(Provided data)
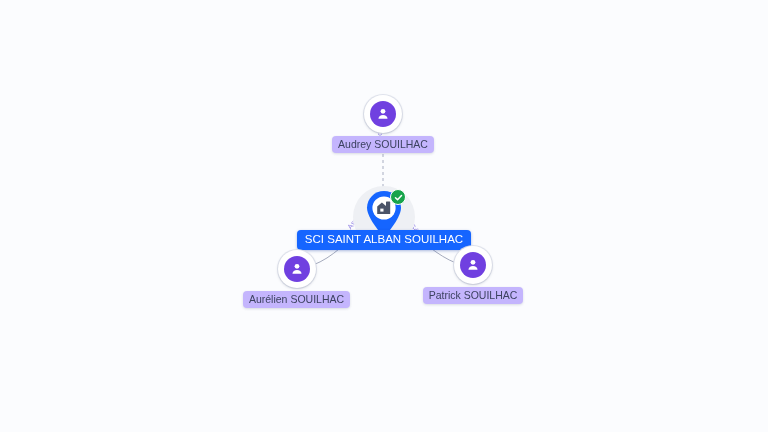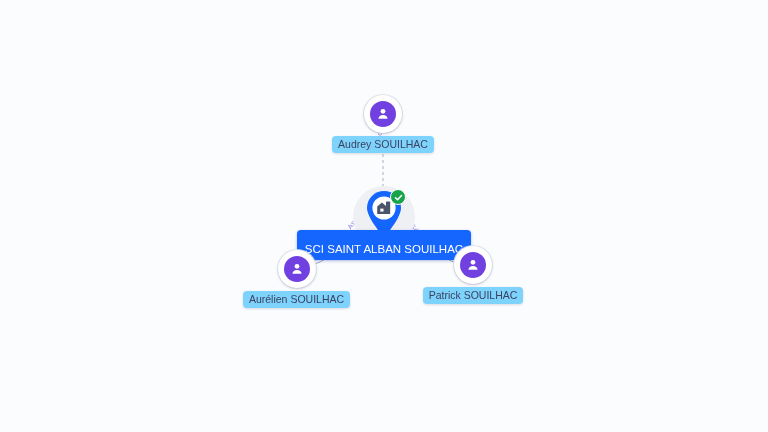"Audrey SOUILHAC" .node-label { background: #7dd3fc -> #c4b5fd }
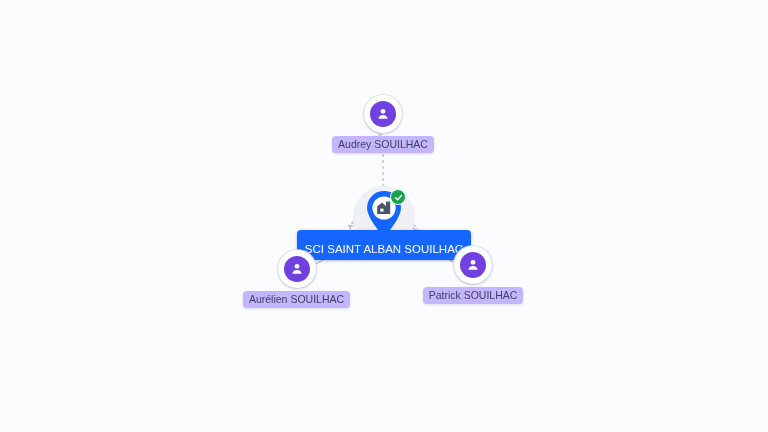"SCI SAINT ALBAN SOUILHAC" #company-label { padding: 13px 8px 4px 8px -> 3px 8px 4px 8px }
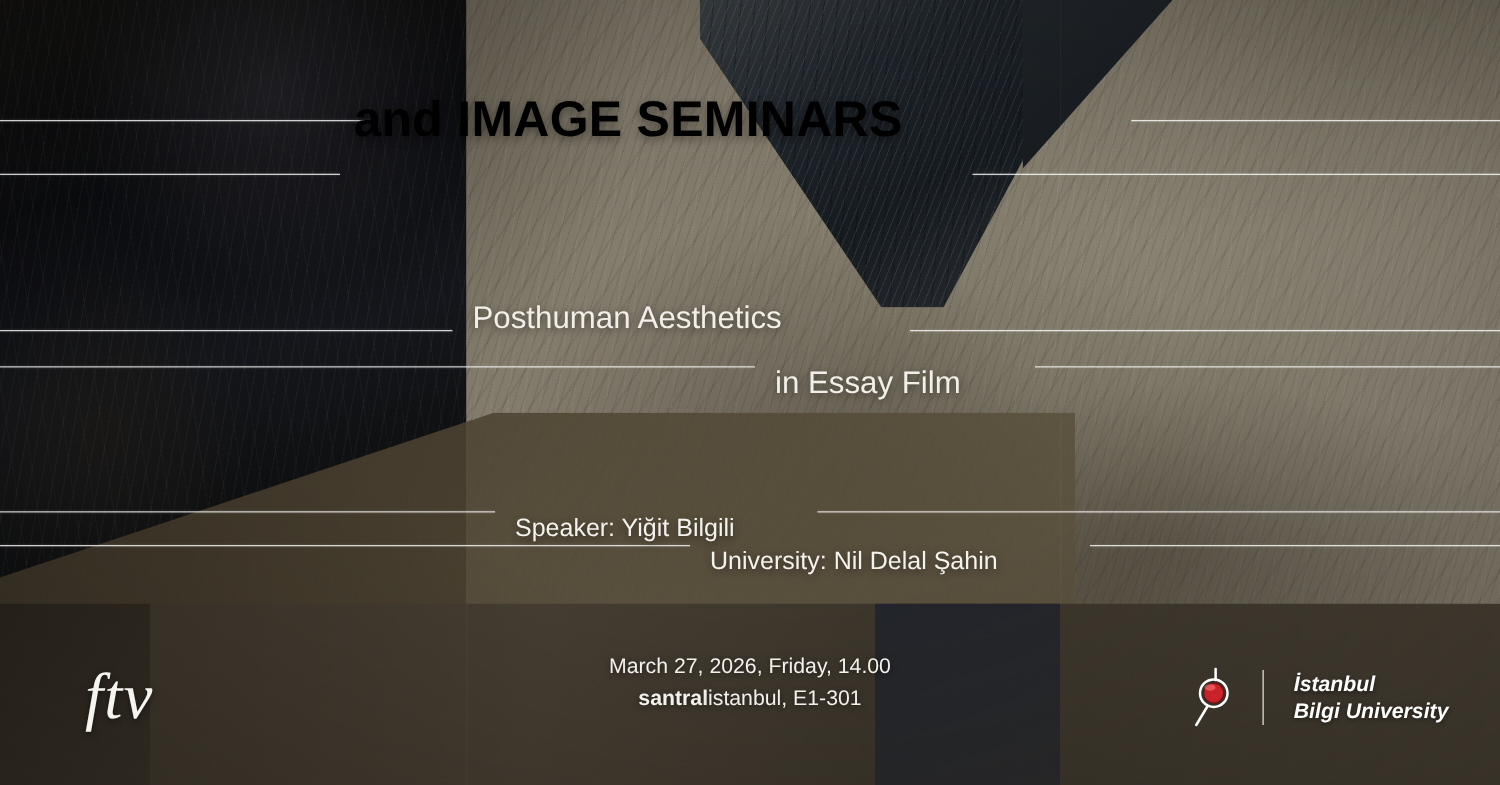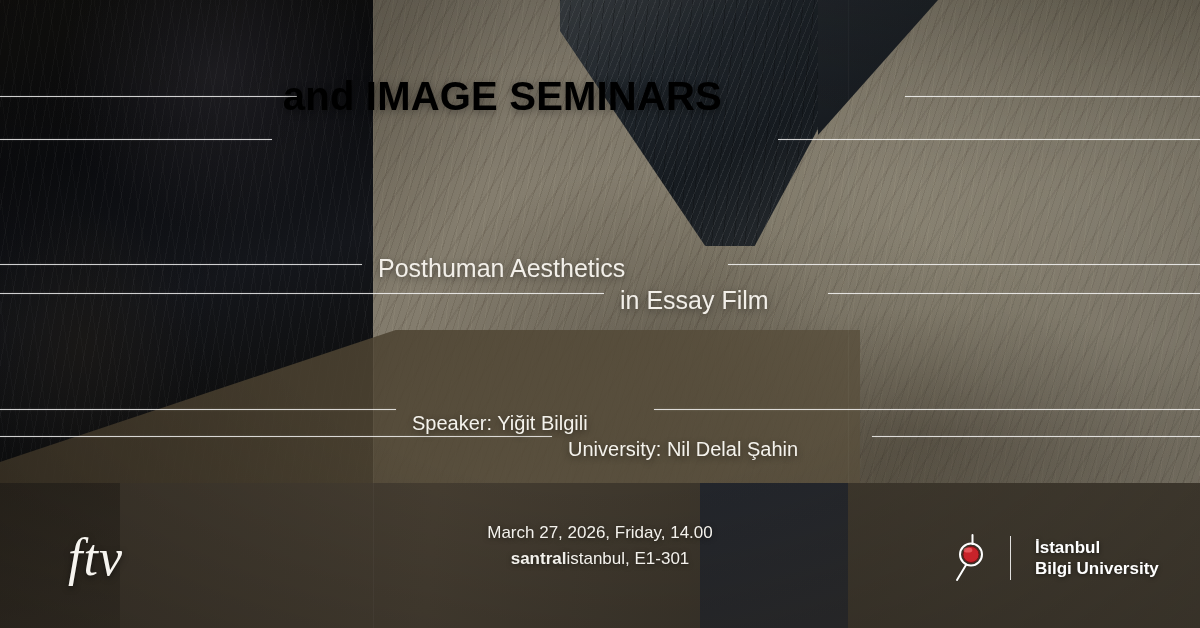"Posthuman Aesthetics" .subtitle-block { top: 252px -> 238px }
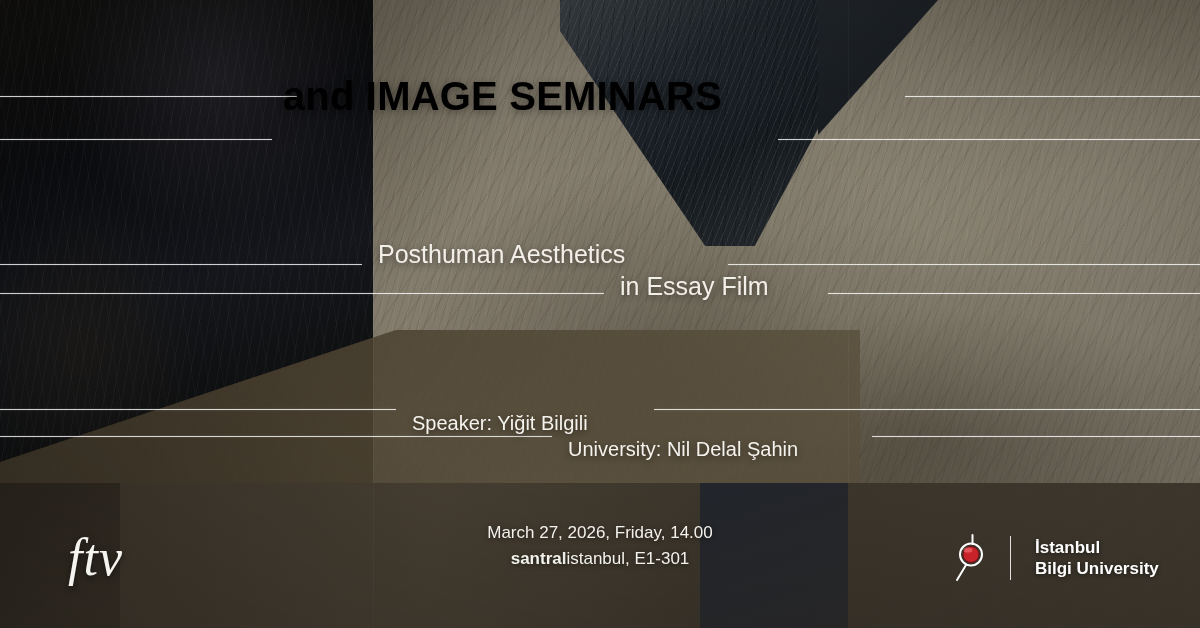"in Essay Film" .sub-l2 { margin-top: none -> 20px }
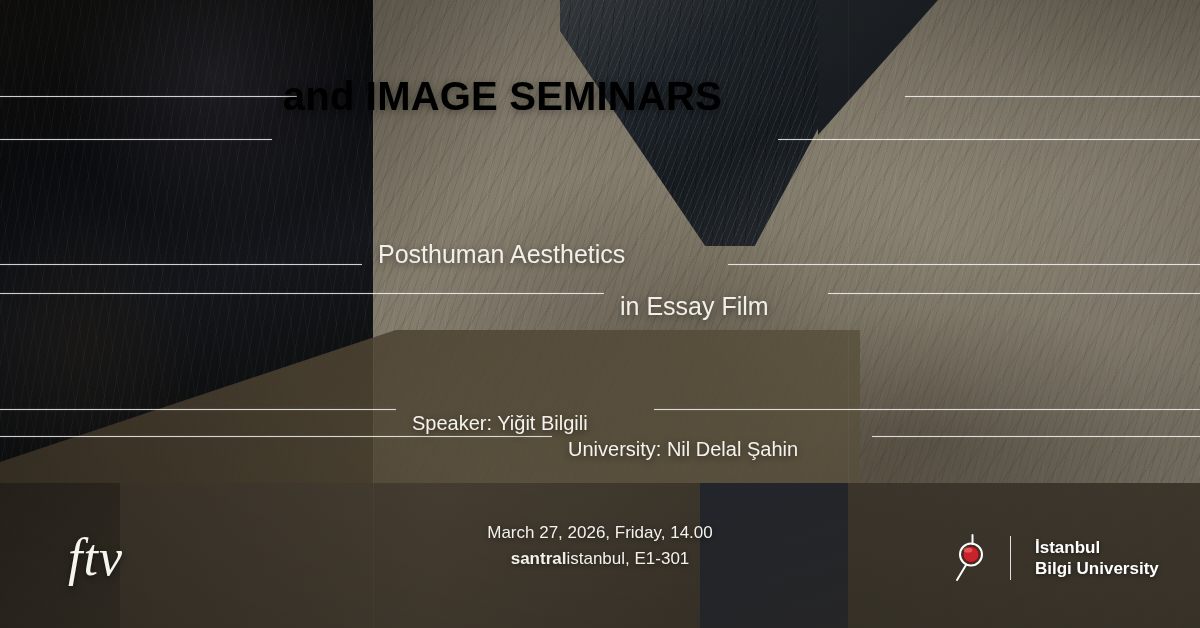"İstanbul" .uni { font-style: none -> italic }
(End Provided data)
◆ Exercise instructions
The required answer is every line from the one containing "padding: 13px 8px" through the last line of the entries, restated word for word and with no pictures.

◆ Answer section
"SCI SAINT ALBAN SOUILHAC" #company-label { padding: 13px 8px 4px 8px -> 3px 8px 4px 8px }
"Posthuman Aesthetics" .subtitle-block { top: 252px -> 238px }
"in Essay Film" .sub-l2 { margin-top: none -> 20px }
"İstanbul" .uni { font-style: none -> italic }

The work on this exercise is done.